:: TASK INPUTS

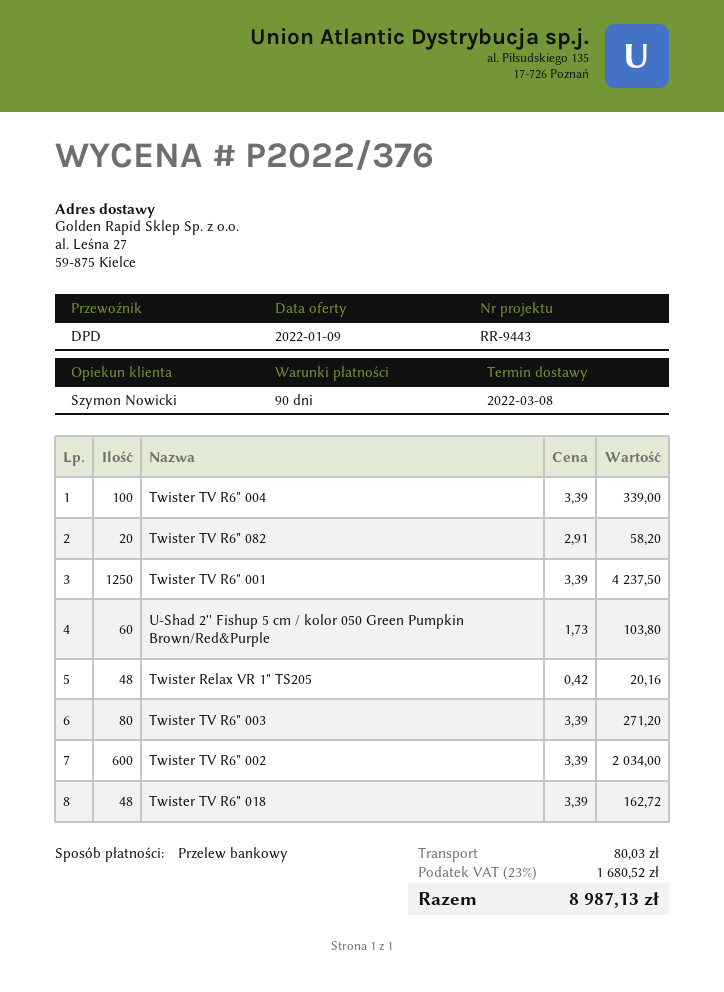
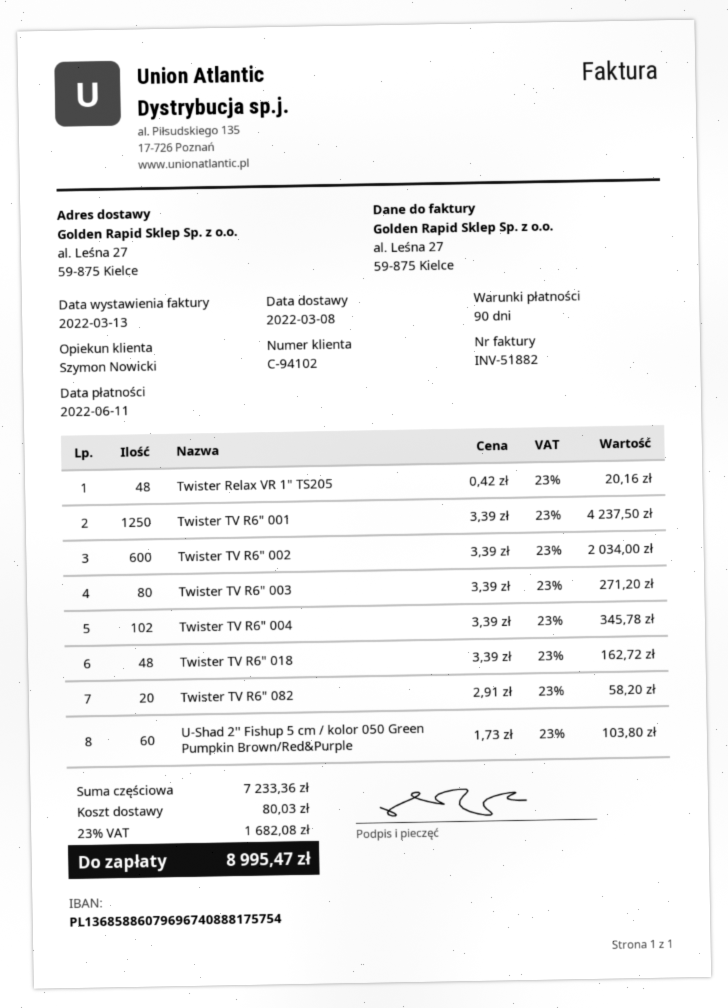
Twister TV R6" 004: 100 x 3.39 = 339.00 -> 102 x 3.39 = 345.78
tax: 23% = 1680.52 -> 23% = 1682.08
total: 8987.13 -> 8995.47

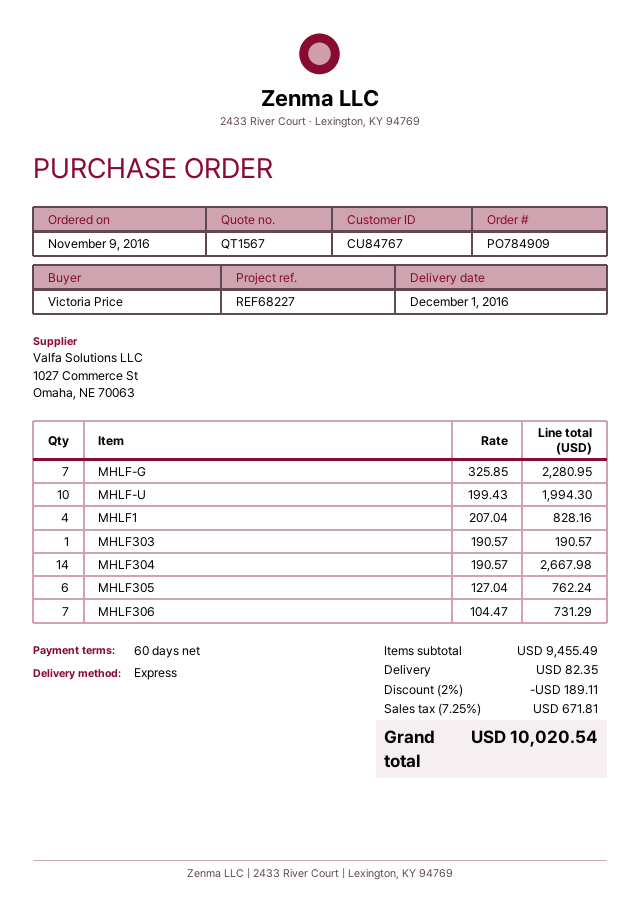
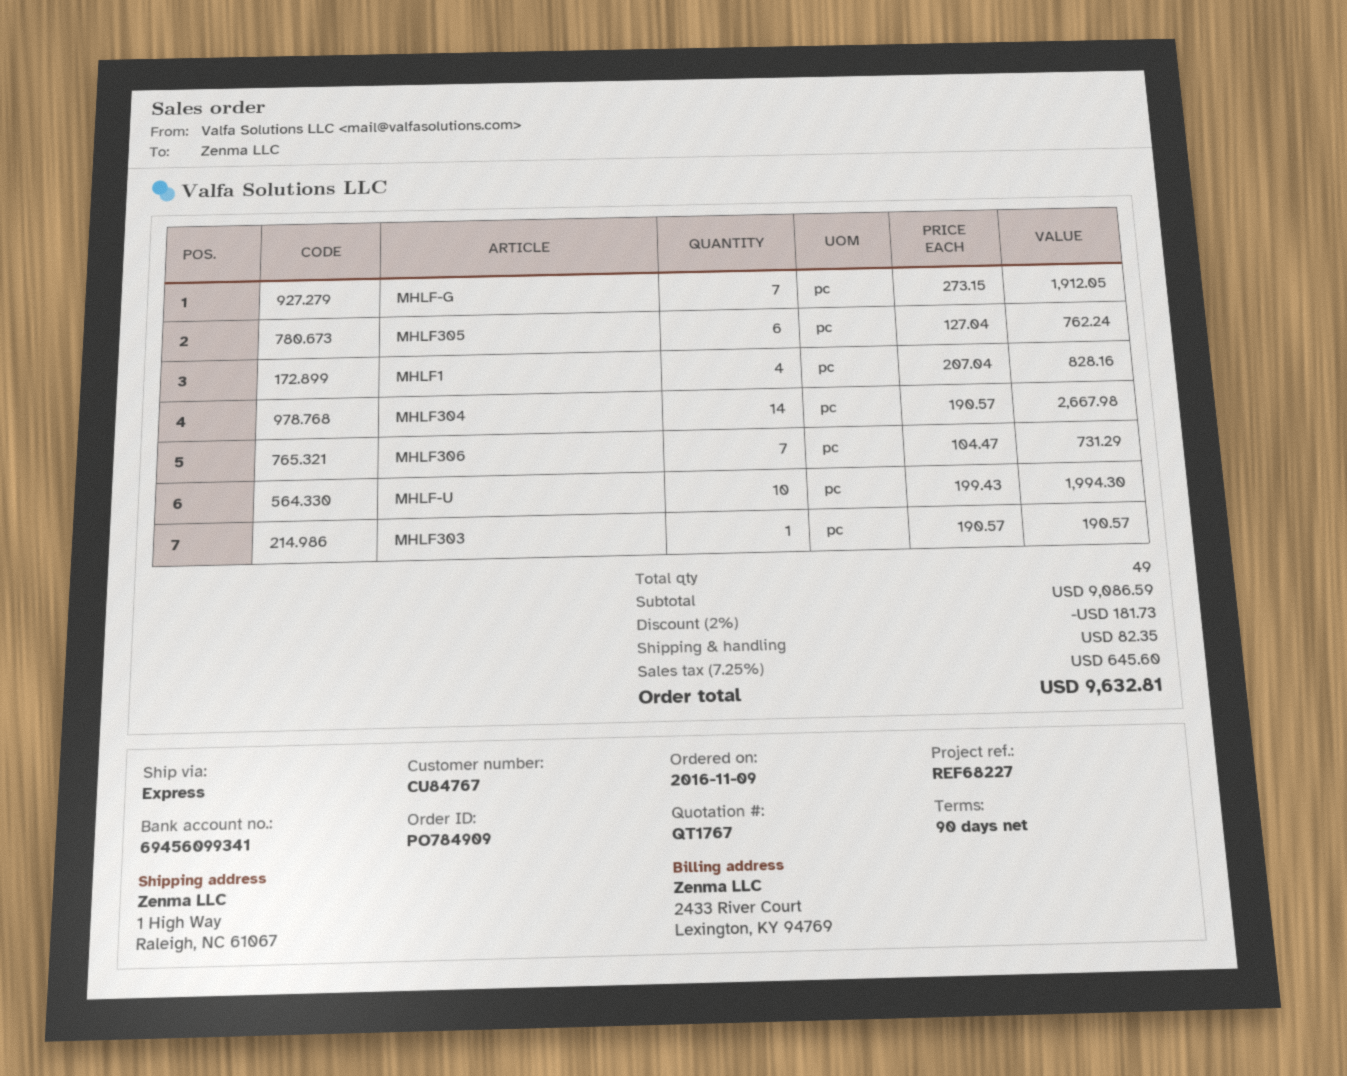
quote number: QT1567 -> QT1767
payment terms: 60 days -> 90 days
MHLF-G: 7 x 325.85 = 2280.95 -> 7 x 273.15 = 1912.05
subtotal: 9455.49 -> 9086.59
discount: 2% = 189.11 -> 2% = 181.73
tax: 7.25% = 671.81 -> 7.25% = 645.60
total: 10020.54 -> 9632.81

::::

--- GOAL OF THE EXERCISE ---
Keep to the lines from the one containing "payment terms: 60 days -> 90 days" to the end of the entries above, and retype them exactly.

--- ANSWER SECTION ---
payment terms: 60 days -> 90 days
MHLF-G: 7 x 325.85 = 2280.95 -> 7 x 273.15 = 1912.05
subtotal: 9455.49 -> 9086.59
discount: 2% = 189.11 -> 2% = 181.73
tax: 7.25% = 671.81 -> 7.25% = 645.60
total: 10020.54 -> 9632.81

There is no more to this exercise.